Mining, and the use of metals and minerals within the earth, has moved societies and civilizations since the beginning of time. After all, we define eras by the metal that molded them: Bronze Age, Iron Age, etc. However, the process of extracting those metals from the earth is a history that isn’t often told. Fraught with the risk of explosions, collapses, and disease, mining has always been a dangerous pursuit. While the progress of mining technology and safety is slow, it’s also full of amazing ingenuity and resourcefulness. For example, the Davy safety lamp.
As you well know, one of the biggest dangers of mining is the air quality. It’s risky enough today, but imagine how scary it would be before modern detection technology, back when your only source of light down in a mine was a naked flame.
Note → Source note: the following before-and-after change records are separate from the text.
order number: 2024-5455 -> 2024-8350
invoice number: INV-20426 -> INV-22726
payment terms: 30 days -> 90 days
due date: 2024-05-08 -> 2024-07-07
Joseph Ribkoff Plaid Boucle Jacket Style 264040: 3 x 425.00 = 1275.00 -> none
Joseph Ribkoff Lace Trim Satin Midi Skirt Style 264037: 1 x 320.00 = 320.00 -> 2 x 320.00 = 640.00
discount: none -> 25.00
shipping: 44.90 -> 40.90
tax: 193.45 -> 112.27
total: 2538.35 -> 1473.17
Firedamp Was Every Miner’s Nightmare
“Firedamp” was the name given in England to dangerous underground gasses that could cause explosions. For the most part, firedamp was composed of methane, which would gather in pockets in the coal and rock. When it came in contact with a lamp or torch, the whole area would go up in flame. Though danger was high, the demand for coal to fuel the Industrial Revolution of the late 1700’s was higher. Many mines would send in a “firefighter” at the beginning of a shift–an individual dressed in water-soaked clothing with a flame at the end of a long pole–to clear out any firedamp that was lying in wait. Obviously, it wasn’t an ideal solution. The early 1800’s saw a rush of scientists and engineers turning their efforts to solving this problem.
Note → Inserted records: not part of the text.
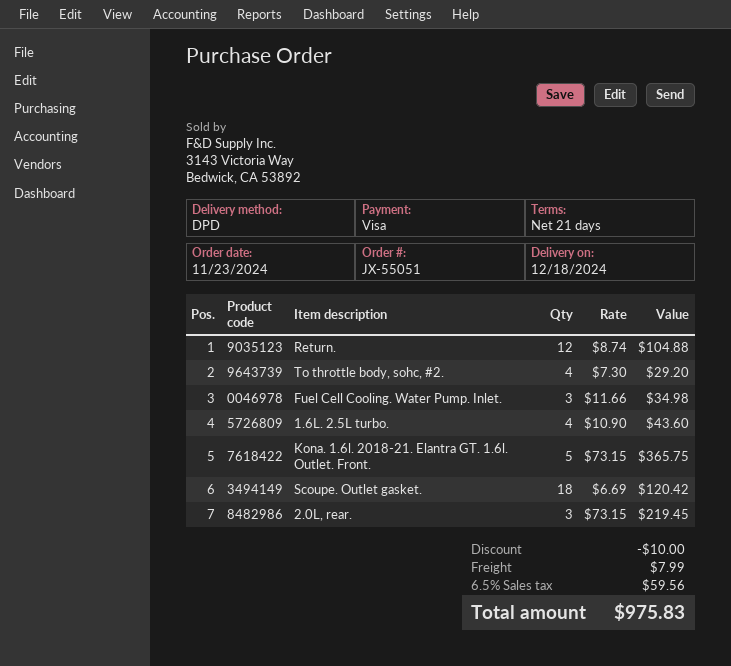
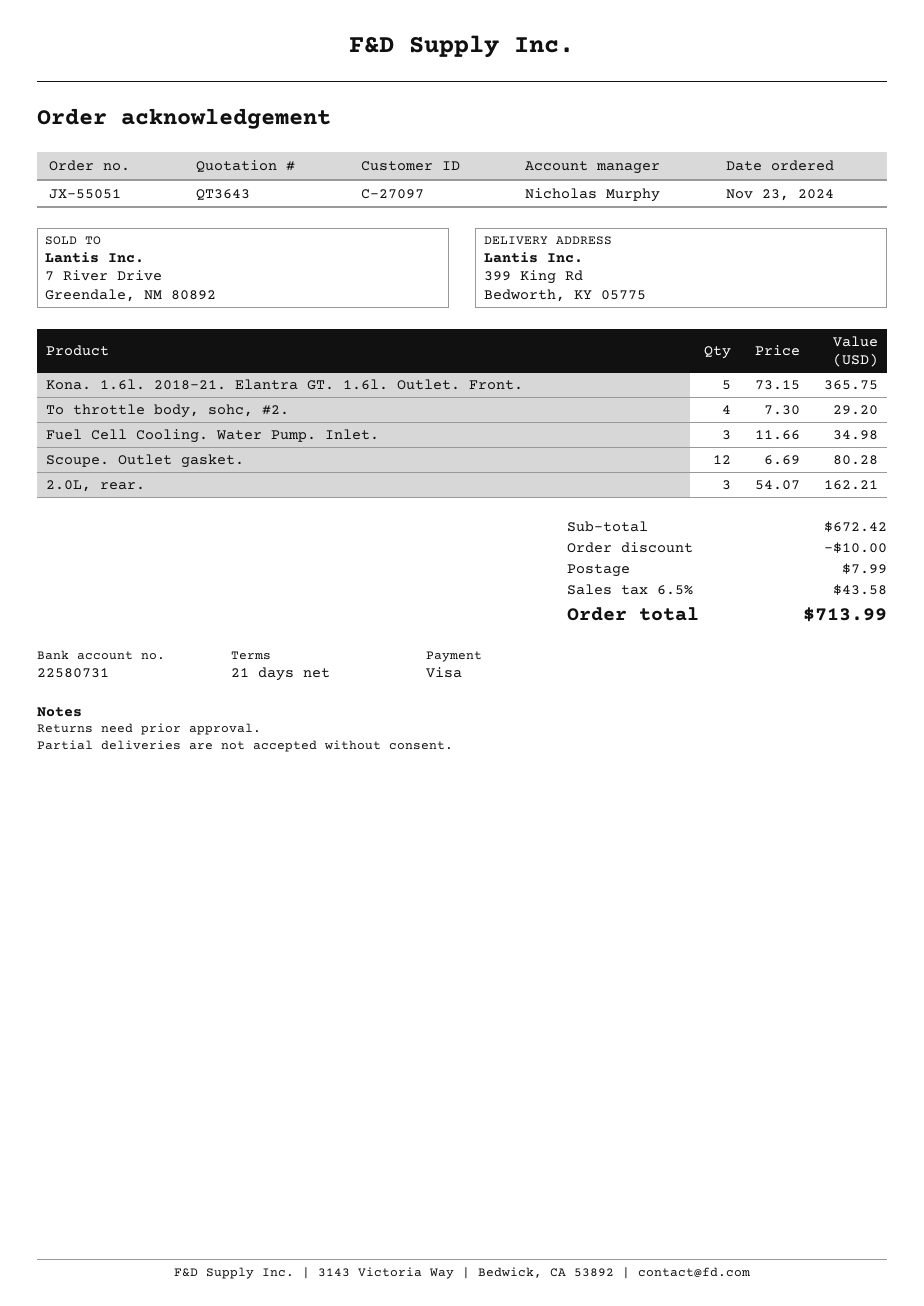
Return.: 12 x 8.74 = 104.88 -> none
1.6L. 2.5L turbo.: 4 x 10.90 = 43.60 -> none
Scoupe. Outlet gasket.: 18 x 6.69 = 120.42 -> 12 x 6.69 = 80.28
2.0L, rear.: 3 x 73.15 = 219.45 -> 3 x 54.07 = 162.21
tax: 6.5% = 59.56 -> 6.5% = 43.58
total: 975.83 -> 713.99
In 1813 a Temporary Solution Was Discovered
After a cataclysmic explosion in 1812 in Northeast England which took the lives of 92 miners, a local Rector decided to take decisive action. John Buddle enlisted the help of Humphrey Davy, President of the Royal Society, to create a safer method of lighting in the mines. After some experimentation, Davy learned something significant: although the firedamp gas could pass through wire mesh, the flame didn’t! In the presence of firedamp, the flame would turn blue, but the heat of the fire would be absorbed by the wire, so the flame couldn’t light gases outside of the lamp. The wire mesh allowed enough light to pass through in order to work effectively, but minimized the risk of explosion.
In 1816, the lamp quickly went into mass production, reducing the amount of fire-related accidents in mines significantly. It helped to further fuel the coal production to move the Industrial Revolution forward and establish Britain at the forefront of development. Of course, the lamp wasn’t perfect. Small holes in the mesh would bring back the risk, and mine owners and developers still ignored solutions like proper ventilation fans that would greatly reduce the risk to workers.
Davy Lamps Were a Simple Solution We Still Use Today
It wasn’t until electric lights were widely available in the late 1800’s that Davy lamps went out of mass circulation. However, the design is still used to test for presence of firedamp in UK mines. A variation on the design has been used for the Olympic torch in the games in Sydney, Athens, and Beijing.